The lungs' blood arteries differ from those of the rest of the body. This distinction is obvious in pulmonary hypertension, in which only the lungs' blood arteries harden gradually, resulting in chronic lung disease, heart failure, and death.

The fundamental causes of this organ-specific channel stiffening remained unknown until University of Pittsburgh researcher Stephen Chan and colleagues uncovered an unexpected revelation regarding these blood vessel cells in pulmonary hypertension patients: they're hungry.

Chan, Vitalant Chair in Vascular Medicine and Professor of Medicine in the Division of Cardiology at the University of Pittsburgh, and his colleagues worked with Thomas Bertero's team at the Universite Cote d'Azur in France. They discovered that hypertensive pulmonary blood vessel cells have an insatiable desire for two amino acids.
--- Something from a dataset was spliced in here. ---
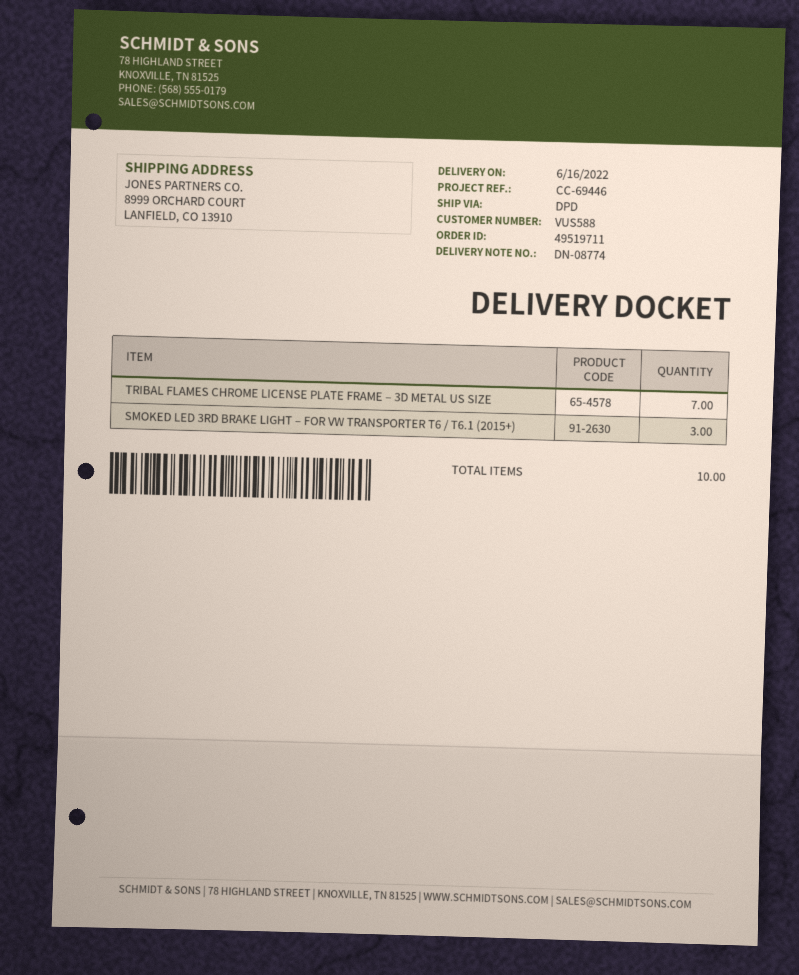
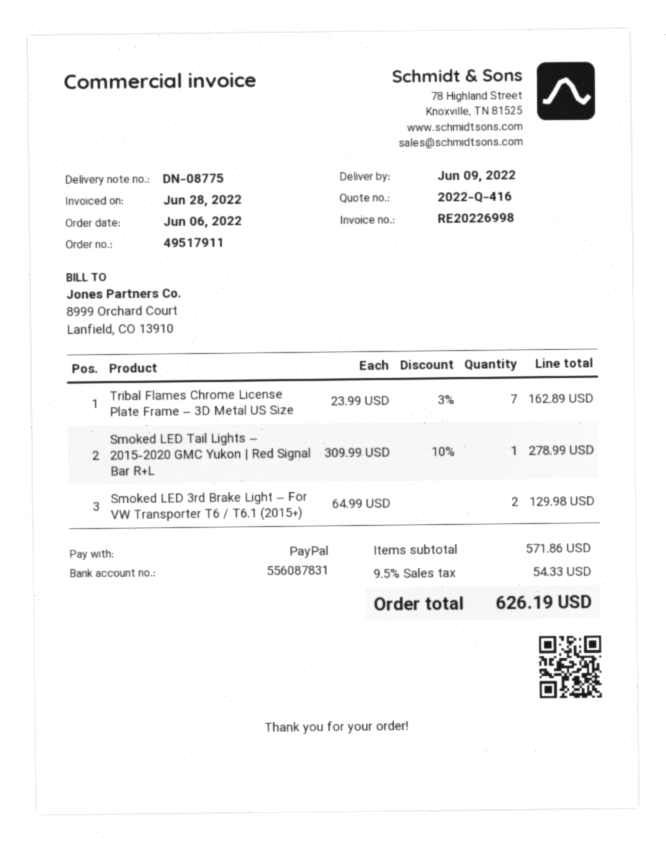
order number: 49519711 -> 49517911
delivery note number: DN-08774 -> DN-08775
delivery date: 2022-06-16 -> 2022-06-09
SMOKED LED 3RD BRAKE LIGHT – FOR VW TRANSPORTER T6 / T6.1 (2015+): 3 -> 2
Smoked LED Tail Lights – 2015-2020 GMC Yukon | Red Signal Bar R+L: none -> 1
The findings were published in the journal Cell Metabolism.

Amino acids are the building blocks of proteins, which help build cellular structures, carry out biological functions, and regulate tissue and organ function.

As hypertensive pulmonary blood vessels metabolise glutamine and serine, they create two new amino acids, called proline and glycine. Proline and glycine are the primary building blocks of collagen protein, which makes up 30 per cent of our body's total protein and provides a structural framework for our skin, muscles, bones and connective tissues.

The appetite for glutamine and serine and the resulting elevated levels of proline and glycine in hypertensive pulmonary blood vessel cells drive the overproduction of collagen, which leads to vessel stiffening and impaired function--the hallmark feature of pulmonary hypertension.

Using experimental models for the disease, the researchers saw that drugs that limit cellular uptake of glutamine and serine deprived hypertensive pulmonary blood vessels of their craving. In turn, the lack of cellular glutamine and serine metabolism halted the excess production of collagen building blocks and collagen production.

Knowing amino acids are most often absorbed through our diets, the team also discovered that reducing the dietary intake of glutamine- and serine-rich foods helped reduce collagen overproduction.

"For the first time, we have a dietary manoeuvre that may serve as an effective therapy for the disease," said Chan, who also directs the Vascular Medicine Institute and Center for Pulmonary Vascular Biology and Medicine at the University of Pittsburgh School of Medicine and UPMC.

For patients with pulmonary hypertension, avoiding foods rich in serine and glutamine, or eating foods with these amino acids depleted, might bolster the effectiveness of current medications.

"It opens up a new way that we could treat this disease, because now--instead of just relying on medications and transplantation--there are possibly effective lifestyle interventions," said Chan.